*** Opening of INPUT RECORDS ***
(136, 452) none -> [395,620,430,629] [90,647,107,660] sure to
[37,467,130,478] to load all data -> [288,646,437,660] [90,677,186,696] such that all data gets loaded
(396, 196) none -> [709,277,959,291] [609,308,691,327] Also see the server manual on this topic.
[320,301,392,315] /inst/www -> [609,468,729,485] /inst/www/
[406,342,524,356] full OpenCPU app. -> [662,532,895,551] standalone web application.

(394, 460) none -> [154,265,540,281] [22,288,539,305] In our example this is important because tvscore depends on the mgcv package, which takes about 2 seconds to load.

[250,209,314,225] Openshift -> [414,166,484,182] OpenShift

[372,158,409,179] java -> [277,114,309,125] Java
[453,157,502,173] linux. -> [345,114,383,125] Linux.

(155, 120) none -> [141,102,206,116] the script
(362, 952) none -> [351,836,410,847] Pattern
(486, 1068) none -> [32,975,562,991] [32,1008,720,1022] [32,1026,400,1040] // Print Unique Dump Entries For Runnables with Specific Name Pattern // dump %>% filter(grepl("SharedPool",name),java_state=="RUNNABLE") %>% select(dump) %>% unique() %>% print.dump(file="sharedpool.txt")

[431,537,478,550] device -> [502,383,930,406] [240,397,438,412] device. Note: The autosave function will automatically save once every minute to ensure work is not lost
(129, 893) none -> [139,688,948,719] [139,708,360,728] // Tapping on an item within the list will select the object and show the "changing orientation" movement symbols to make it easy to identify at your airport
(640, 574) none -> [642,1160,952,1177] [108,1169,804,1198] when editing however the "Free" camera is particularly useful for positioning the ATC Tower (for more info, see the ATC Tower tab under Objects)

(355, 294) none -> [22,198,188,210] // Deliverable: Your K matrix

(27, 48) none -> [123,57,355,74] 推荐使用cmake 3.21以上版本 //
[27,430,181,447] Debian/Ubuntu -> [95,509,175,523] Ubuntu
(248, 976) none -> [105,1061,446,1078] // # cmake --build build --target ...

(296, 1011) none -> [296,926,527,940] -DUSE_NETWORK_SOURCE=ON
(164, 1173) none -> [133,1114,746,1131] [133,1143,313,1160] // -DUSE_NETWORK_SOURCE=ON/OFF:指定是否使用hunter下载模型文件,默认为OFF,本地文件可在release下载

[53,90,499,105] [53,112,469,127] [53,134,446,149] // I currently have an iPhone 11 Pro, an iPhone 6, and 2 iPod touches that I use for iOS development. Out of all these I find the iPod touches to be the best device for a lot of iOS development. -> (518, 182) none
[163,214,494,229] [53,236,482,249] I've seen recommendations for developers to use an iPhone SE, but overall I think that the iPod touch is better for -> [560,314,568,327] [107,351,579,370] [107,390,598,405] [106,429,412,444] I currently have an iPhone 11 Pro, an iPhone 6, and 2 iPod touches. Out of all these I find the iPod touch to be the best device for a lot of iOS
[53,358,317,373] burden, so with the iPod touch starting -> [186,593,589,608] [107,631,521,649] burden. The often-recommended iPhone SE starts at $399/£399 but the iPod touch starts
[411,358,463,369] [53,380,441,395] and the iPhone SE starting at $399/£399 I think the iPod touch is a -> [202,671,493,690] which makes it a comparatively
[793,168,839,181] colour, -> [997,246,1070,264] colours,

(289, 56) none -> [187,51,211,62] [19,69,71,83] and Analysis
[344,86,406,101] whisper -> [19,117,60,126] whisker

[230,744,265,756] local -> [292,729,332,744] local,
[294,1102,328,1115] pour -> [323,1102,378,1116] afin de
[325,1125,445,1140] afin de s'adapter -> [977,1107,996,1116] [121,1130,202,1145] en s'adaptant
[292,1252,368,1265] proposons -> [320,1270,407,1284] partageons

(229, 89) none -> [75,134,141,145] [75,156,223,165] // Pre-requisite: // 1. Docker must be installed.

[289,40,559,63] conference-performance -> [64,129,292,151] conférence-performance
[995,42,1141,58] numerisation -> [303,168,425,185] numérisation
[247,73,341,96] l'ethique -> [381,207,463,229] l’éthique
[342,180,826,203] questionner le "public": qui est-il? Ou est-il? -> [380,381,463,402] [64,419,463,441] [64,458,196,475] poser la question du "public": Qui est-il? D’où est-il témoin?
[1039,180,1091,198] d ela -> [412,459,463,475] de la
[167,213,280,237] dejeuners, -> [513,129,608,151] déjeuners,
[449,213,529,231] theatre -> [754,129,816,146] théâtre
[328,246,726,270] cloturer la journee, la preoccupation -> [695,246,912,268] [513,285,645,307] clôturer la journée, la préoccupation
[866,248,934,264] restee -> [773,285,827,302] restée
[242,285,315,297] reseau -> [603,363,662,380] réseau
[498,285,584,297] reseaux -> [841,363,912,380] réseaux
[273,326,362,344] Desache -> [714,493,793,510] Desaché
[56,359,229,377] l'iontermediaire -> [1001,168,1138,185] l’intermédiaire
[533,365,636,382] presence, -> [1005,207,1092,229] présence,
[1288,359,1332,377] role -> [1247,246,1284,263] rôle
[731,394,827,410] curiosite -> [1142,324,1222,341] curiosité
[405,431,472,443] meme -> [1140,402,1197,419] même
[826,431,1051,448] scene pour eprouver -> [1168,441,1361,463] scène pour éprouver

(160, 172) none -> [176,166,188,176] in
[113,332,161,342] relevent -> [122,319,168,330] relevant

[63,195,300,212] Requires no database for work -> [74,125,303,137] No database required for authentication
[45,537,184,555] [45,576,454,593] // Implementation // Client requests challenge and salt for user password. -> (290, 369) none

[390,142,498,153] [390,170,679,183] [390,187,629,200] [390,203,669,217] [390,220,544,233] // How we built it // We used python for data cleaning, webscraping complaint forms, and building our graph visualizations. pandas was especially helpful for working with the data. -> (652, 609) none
*** Close of INPUT RECORDS ***
### TASK PROMPT
Above are some records; extract every one of them exactly.

### EXPECTED ANSWER
(136, 452) none -> [395,620,430,629] [90,647,107,660] sure to
[37,467,130,478] to load all data -> [288,646,437,660] [90,677,186,696] such that all data gets loaded
(396, 196) none -> [709,277,959,291] [609,308,691,327] Also see the server manual on this topic.
[320,301,392,315] /inst/www -> [609,468,729,485] /inst/www/
[406,342,524,356] full OpenCPU app. -> [662,532,895,551] standalone web application.

(394, 460) none -> [154,265,540,281] [22,288,539,305] In our example this is important because tvscore depends on the mgcv package, which takes about 2 seconds to load.

[250,209,314,225] Openshift -> [414,166,484,182] OpenShift

[372,158,409,179] java -> [277,114,309,125] Java
[453,157,502,173] linux. -> [345,114,383,125] Linux.

(155, 120) none -> [141,102,206,116] the script
(362, 952) none -> [351,836,410,847] Pattern
(486, 1068) none -> [32,975,562,991] [32,1008,720,1022] [32,1026,400,1040] // Print Unique Dump Entries For Runnables with Specific Name Pattern // dump %>% filter(grepl("SharedPool",name),java_state=="RUNNABLE") %>% select(dump) %>% unique() %>% print.dump(file="sharedpool.txt")

[431,537,478,550] device -> [502,383,930,406] [240,397,438,412] device. Note: The autosave function will automatically save once every minute to ensure work is not lost
(129, 893) none -> [139,688,948,719] [139,708,360,728] // Tapping on an item within the list will select the object and show the "changing orientation" movement symbols to make it easy to identify at your airport
(640, 574) none -> [642,1160,952,1177] [108,1169,804,1198] when editing however the "Free" camera is particularly useful for positioning the ATC Tower (for more info, see the ATC Tower tab under Objects)

(355, 294) none -> [22,198,188,210] // Deliverable: Your K matrix

(27, 48) none -> [123,57,355,74] 推荐使用cmake 3.21以上版本 //
[27,430,181,447] Debian/Ubuntu -> [95,509,175,523] Ubuntu
(248, 976) none -> [105,1061,446,1078] // # cmake --build build --target ...

(296, 1011) none -> [296,926,527,940] -DUSE_NETWORK_SOURCE=ON
(164, 1173) none -> [133,1114,746,1131] [133,1143,313,1160] // -DUSE_NETWORK_SOURCE=ON/OFF:指定是否使用hunter下载模型文件,默认为OFF,本地文件可在release下载

[53,90,499,105] [53,112,469,127] [53,134,446,149] // I currently have an iPhone 11 Pro, an iPhone 6, and 2 iPod touches that I use for iOS development. Out of all these I find the iPod touches to be the best device for a lot of iOS development. -> (518, 182) none
[163,214,494,229] [53,236,482,249] I've seen recommendations for developers to use an iPhone SE, but overall I think that the iPod touch is better for -> [560,314,568,327] [107,351,579,370] [107,390,598,405] [106,429,412,444] I currently have an iPhone 11 Pro, an iPhone 6, and 2 iPod touches. Out of all these I find the iPod touch to be the best device for a lot of iOS
[53,358,317,373] burden, so with the iPod touch starting -> [186,593,589,608] [107,631,521,649] burden. The often-recommended iPhone SE starts at $399/£399 but the iPod touch starts
[411,358,463,369] [53,380,441,395] and the iPhone SE starting at $399/£399 I think the iPod touch is a -> [202,671,493,690] which makes it a comparatively
[793,168,839,181] colour, -> [997,246,1070,264] colours,

(289, 56) none -> [187,51,211,62] [19,69,71,83] and Analysis
[344,86,406,101] whisper -> [19,117,60,126] whisker

[230,744,265,756] local -> [292,729,332,744] local,
[294,1102,328,1115] pour -> [323,1102,378,1116] afin de
[325,1125,445,1140] afin de s'adapter -> [977,1107,996,1116] [121,1130,202,1145] en s'adaptant
[292,1252,368,1265] proposons -> [320,1270,407,1284] partageons

(229, 89) none -> [75,134,141,145] [75,156,223,165] // Pre-requisite: // 1. Docker must be installed.

[289,40,559,63] conference-performance -> [64,129,292,151] conférence-performance
[995,42,1141,58] numerisation -> [303,168,425,185] numérisation
[247,73,341,96] l'ethique -> [381,207,463,229] l’éthique
[342,180,826,203] questionner le "public": qui est-il? Ou est-il? -> [380,381,463,402] [64,419,463,441] [64,458,196,475] poser la question du "public": Qui est-il? D’où est-il témoin?
[1039,180,1091,198] d ela -> [412,459,463,475] de la
[167,213,280,237] dejeuners, -> [513,129,608,151] déjeuners,
[449,213,529,231] theatre -> [754,129,816,146] théâtre
[328,246,726,270] cloturer la journee, la preoccupation -> [695,246,912,268] [513,285,645,307] clôturer la journée, la préoccupation
[866,248,934,264] restee -> [773,285,827,302] restée
[242,285,315,297] reseau -> [603,363,662,380] réseau
[498,285,584,297] reseaux -> [841,363,912,380] réseaux
[273,326,362,344] Desache -> [714,493,793,510] Desaché
[56,359,229,377] l'iontermediaire -> [1001,168,1138,185] l’intermédiaire
[533,365,636,382] presence, -> [1005,207,1092,229] présence,
[1288,359,1332,377] role -> [1247,246,1284,263] rôle
[731,394,827,410] curiosite -> [1142,324,1222,341] curiosité
[405,431,472,443] meme -> [1140,402,1197,419] même
[826,431,1051,448] scene pour eprouver -> [1168,441,1361,463] scène pour éprouver

(160, 172) none -> [176,166,188,176] in
[113,332,161,342] relevent -> [122,319,168,330] relevant

[63,195,300,212] Requires no database for work -> [74,125,303,137] No database required for authentication
[45,537,184,555] [45,576,454,593] // Implementation // Client requests challenge and salt for user password. -> (290, 369) none

[390,142,498,153] [390,170,679,183] [390,187,629,200] [390,203,669,217] [390,220,544,233] // How we built it // We used python for data cleaning, webscraping complaint forms, and building our graph visualizations. pandas was especially helpful for working with the data. -> (652, 609) none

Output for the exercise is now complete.